Foundation is enjoyable sci-fi / drama, and I look forward to future seasons.
Kingdom by Kim Eun-hee available in the US on Netflix 2019 – present
A nice distraction from a devastating real life plague is… A story about a much gorier and even more devastating FAST ZOMBIE plague with gorgeous sets and costumes, political drama, and a dreamy lead actor!
Set in a mythical, historical version of South Korea, Kingdom follows attempts to take the (alternate history) Joseon throne through political intrigue during a concurrent zombie plague crisis. While medical professionals are initially ignored (so relatable and familiar), and class concerns override action for the public’s well-being (same), all the key characters are soon navigating a dangerous political situation while struggling with a fast-spreading zombie plague that sounds too outrageous to be believed… which means people have to learn about it the hard way.
Fast spreading in this case means the infection spreads within minutes, resulting in fast zombies – the worst kind. Especially if you are trying to flee from large groups of them in a very elaborate period costume!
I enjoy the fast pace of the story, especially Season 2. I also appreciate the handsomeness of the put-upon crown prince character, played by model-turned-actor Ju Ji-Hoon. (There are some great photos of him in lovely clothes on the Internet… *sigh*)
My father got Netflix and asked what to watch, and was immediately addicted to this story, so I’ve been quite pleased with myself for recommending it.
Highlights: Hostile royal families, rivalries, murders, pretty gowns, hilarious hats (historically accurate), sharp swords, horses, spikes, blood, battles, bureaucrats, executions, self-absorbed rich people, GORGEOUS palaces (including the historic palaces that I had a chance to visit in Seoul!), sensible anti-zombie precautions, teamwork, bravery, good intentions, strategic planning, bad odds… It’s all so well done!
This series is highly recommended if you like fast zombies, political scheming, Korean historical buildings and costumes, and a fast narrative pace.
Oh! So, I mentioned how excited I was about this 4th Matrix film back in September, and I’m happy to report that I adored it for unexpected reasons.
Yes, it’s funny, and self-aware, and makes jokes about being forced to make a 4th film in a franchise by Warner Bros – yes, all that.
Yes, I saw it in theaters, and it looked great. (And then I watched it again online, and it STILL looked great.) It is action packed! The effects are pretty! The story lines about re-evaluating life’s meaning and struggling with middle age are relevant!
The pleasant surprise, something I hadn’t realized during filming here in San Francisco, was how wild it is to see the setting of your real life used in a film. Sure, I often enjoy seeing scenes from San Francisco in films, but this was different. This was very specific. SO specific. A building where I worked for 10 years is a settling for key scenes in the film. The coffee shop meetings and fights were set there. The top of the building serves as a backdrop in other scenes. And nearly all of the chase scenes and outdoor night scenes were filmed on the surrounding blocks, where I have walked (and shopped, and dined, and caffeinated) countless times.

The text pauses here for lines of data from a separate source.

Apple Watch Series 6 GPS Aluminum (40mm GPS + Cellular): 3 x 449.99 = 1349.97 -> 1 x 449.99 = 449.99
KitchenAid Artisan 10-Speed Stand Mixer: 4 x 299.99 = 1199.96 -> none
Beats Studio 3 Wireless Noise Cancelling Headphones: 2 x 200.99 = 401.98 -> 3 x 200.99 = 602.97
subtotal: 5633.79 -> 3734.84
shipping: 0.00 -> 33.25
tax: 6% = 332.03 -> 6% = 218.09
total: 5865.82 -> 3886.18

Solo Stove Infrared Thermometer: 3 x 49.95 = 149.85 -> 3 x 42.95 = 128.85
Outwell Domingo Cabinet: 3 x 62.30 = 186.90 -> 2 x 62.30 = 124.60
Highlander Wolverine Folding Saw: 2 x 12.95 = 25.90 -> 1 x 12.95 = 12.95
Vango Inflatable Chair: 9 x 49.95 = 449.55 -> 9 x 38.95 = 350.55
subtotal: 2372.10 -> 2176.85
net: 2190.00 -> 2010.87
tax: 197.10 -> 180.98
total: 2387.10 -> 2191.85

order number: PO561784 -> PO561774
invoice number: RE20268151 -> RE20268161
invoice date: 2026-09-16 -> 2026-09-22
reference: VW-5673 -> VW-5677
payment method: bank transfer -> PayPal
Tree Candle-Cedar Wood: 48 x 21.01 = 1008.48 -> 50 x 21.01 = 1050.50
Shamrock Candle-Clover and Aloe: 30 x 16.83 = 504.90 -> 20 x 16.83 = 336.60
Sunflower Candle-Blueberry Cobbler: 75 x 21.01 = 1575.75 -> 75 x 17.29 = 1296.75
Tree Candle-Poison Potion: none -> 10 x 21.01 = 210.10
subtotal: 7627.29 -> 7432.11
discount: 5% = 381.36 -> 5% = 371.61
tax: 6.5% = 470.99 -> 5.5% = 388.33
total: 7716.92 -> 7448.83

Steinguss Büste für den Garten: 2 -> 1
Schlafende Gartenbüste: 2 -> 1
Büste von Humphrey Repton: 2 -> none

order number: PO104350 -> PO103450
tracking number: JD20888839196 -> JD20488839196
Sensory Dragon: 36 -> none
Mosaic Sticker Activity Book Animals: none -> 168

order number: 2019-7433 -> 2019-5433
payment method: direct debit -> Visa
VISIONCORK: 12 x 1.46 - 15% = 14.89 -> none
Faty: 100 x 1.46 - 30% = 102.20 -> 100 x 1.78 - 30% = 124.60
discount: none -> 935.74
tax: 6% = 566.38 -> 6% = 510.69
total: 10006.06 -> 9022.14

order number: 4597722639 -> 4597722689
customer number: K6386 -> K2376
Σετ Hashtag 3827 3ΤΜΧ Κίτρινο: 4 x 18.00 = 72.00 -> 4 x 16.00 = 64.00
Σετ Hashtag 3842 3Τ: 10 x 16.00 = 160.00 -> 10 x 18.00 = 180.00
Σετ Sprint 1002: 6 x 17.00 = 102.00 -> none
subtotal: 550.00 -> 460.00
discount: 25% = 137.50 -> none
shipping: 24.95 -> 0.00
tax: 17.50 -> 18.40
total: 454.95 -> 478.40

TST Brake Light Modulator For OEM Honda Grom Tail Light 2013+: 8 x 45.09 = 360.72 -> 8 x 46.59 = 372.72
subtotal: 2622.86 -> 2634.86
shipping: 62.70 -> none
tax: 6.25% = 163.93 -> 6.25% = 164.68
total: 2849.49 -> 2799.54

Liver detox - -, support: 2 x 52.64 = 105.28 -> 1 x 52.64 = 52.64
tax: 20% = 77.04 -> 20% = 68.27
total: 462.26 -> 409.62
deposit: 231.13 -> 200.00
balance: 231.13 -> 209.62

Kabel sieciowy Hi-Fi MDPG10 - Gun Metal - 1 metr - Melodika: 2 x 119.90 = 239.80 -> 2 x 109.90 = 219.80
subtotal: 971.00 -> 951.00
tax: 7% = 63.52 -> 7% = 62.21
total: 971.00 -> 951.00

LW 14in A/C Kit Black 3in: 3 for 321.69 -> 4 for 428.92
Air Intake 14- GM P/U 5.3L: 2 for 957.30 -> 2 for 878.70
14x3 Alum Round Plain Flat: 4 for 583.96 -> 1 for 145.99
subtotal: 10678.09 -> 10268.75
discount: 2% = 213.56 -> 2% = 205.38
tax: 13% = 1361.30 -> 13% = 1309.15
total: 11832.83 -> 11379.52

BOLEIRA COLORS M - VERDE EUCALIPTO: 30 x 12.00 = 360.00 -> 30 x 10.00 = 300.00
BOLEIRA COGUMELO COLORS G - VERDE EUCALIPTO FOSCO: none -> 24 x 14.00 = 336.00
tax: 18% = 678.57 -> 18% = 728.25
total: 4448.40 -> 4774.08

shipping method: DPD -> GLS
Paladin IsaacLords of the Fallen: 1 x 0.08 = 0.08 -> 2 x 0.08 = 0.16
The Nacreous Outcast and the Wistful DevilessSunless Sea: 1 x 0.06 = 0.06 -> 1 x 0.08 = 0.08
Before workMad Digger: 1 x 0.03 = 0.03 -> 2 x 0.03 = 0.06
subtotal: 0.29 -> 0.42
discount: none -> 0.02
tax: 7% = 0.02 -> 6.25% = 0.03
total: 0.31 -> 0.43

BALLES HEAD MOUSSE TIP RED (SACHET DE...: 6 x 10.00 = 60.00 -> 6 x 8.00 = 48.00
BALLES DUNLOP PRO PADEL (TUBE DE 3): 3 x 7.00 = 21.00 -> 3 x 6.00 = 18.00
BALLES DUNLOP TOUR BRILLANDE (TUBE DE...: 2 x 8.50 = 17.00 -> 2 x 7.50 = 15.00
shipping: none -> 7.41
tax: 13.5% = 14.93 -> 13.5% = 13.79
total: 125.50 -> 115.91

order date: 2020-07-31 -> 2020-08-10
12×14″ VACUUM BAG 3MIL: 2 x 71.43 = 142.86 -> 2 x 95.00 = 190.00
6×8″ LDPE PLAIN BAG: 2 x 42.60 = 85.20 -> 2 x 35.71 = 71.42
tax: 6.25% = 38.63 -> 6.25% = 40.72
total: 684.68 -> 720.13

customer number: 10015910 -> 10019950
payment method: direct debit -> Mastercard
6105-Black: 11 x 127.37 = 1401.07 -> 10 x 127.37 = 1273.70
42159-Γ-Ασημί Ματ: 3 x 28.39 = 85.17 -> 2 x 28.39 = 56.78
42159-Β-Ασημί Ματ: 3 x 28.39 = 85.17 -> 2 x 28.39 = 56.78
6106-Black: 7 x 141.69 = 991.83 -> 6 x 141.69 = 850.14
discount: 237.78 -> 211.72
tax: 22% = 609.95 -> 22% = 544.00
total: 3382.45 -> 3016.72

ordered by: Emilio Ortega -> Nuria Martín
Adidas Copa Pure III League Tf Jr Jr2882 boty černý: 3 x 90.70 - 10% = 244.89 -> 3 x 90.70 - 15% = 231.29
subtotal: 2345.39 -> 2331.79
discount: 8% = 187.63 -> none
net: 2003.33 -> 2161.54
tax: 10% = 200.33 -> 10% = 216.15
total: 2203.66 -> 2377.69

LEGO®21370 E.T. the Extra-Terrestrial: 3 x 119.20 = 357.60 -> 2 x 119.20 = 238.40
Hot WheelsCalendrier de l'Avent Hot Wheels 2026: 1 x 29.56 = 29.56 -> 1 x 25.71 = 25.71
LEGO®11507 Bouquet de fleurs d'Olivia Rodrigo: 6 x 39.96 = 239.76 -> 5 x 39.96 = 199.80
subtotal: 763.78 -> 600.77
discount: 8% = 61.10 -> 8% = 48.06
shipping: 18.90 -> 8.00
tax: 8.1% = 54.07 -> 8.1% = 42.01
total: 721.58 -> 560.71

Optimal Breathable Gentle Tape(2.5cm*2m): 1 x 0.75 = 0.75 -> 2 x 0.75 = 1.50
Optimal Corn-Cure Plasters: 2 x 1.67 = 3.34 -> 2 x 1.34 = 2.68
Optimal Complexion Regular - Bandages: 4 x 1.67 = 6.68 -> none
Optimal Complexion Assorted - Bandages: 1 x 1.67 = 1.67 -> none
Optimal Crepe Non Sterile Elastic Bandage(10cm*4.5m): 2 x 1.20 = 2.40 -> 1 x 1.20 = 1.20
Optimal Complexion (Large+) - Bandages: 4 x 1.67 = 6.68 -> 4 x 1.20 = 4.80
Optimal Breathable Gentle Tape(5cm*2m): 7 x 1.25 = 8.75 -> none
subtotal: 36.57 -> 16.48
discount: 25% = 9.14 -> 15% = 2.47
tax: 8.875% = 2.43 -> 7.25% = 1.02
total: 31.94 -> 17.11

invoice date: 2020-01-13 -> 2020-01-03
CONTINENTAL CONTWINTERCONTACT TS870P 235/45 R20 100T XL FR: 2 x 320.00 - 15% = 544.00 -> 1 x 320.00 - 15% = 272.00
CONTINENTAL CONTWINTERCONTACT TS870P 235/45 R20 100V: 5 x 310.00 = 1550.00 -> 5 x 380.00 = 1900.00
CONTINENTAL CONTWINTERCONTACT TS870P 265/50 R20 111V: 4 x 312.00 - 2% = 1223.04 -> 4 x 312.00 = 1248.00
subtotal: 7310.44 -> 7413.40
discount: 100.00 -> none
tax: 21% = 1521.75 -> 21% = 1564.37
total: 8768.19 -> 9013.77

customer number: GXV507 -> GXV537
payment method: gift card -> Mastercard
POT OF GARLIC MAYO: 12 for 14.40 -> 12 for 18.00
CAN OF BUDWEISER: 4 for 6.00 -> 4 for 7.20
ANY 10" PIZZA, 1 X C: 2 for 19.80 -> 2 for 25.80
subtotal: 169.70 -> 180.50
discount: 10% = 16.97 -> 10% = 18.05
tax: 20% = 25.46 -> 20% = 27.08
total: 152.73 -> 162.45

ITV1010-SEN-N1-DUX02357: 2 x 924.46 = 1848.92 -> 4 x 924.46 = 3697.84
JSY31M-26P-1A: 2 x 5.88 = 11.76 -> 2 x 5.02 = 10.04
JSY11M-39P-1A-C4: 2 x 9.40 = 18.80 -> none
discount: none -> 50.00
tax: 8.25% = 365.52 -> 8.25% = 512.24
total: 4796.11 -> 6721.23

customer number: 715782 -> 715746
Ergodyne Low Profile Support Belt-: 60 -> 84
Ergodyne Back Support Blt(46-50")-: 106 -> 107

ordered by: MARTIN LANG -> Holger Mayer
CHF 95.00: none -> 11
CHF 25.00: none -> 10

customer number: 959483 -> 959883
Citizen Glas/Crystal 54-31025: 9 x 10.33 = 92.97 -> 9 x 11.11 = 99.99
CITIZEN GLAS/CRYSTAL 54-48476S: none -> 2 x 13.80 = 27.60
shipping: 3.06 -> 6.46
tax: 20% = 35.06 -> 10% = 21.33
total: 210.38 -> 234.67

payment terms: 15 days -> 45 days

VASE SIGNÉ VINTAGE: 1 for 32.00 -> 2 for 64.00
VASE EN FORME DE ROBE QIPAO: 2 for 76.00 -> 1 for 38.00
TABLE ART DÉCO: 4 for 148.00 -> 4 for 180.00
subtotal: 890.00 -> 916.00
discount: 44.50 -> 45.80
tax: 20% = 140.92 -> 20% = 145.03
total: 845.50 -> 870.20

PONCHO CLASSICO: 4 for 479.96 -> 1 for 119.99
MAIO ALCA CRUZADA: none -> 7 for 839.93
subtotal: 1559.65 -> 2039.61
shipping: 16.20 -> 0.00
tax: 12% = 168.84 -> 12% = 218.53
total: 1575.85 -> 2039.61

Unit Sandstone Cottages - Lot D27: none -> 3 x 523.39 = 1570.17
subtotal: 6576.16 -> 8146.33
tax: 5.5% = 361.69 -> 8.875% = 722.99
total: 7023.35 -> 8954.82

Even some of the later scenes, where the protagonists flee into other buildings, felt eerily familiar, because I have been in those buildings, too! My second viewing required sending time stamps and photos of filming locales that I’d walked past just days before to a friend, so he could see what the doors in the lobby scene looked like from the other side… Plus time stamps of when our current mayor has her cameo.
I know it wasn’t as big a blockbuster as the first one, but the film is still a treat for hardcore fans(yes, I own the prior 3 films; yes, I’ve seen the first film more times than is reasonable) who were interested in how people managed to recover after events in this world after the ending of the prior trilogy, and anyone who has worked in the area north of Montgomery Street BART!
I have watched this. Many times. Possibly too many times.
It’s fun to be excited about this.
Also, I just love to see San Francisco in films. (This was really filmed here, in part: there were many excited sightings of filming downtown, and some pretty funny warnings from the public health service letting us know what the helicopters downtown were for. 🙂 )
I don’t often write about video media, but I enthusiastically recommend the lovely, bittersweet animated series Don Hertzfeldt has been building, currently up to three episodes.
My synopsis of the first episode (2015): a woman from the future visits her toddler self, to explain that someday she will be cloned, and her memories will be transferred to her future clones. The toddler and her future self explore the beautiful, colorful, abstract, terrifyingly glitchy future, in which time travel tourism sometimes gets you killed.
To prevent spoilers, I will not share a synopsis of World of Tomorrow, Episode Two: The Burden of Other People’s Thoughts (2017)(vimeo.com), but the sense of risk and quest to find a meaning in life that you can accept continues, and the toddler’s future woman clones become more adventurous!
World of Tomorrow, Episode Three: The Absent Destinations of David Prime (2020)(also vimeo.com) is a painful, funny, complex adventure in which the woman clone from the future leaves clues to a man clone of the future so they can connect somewhere in time, though the effort seems increasingly likely to get him and his future clones killed.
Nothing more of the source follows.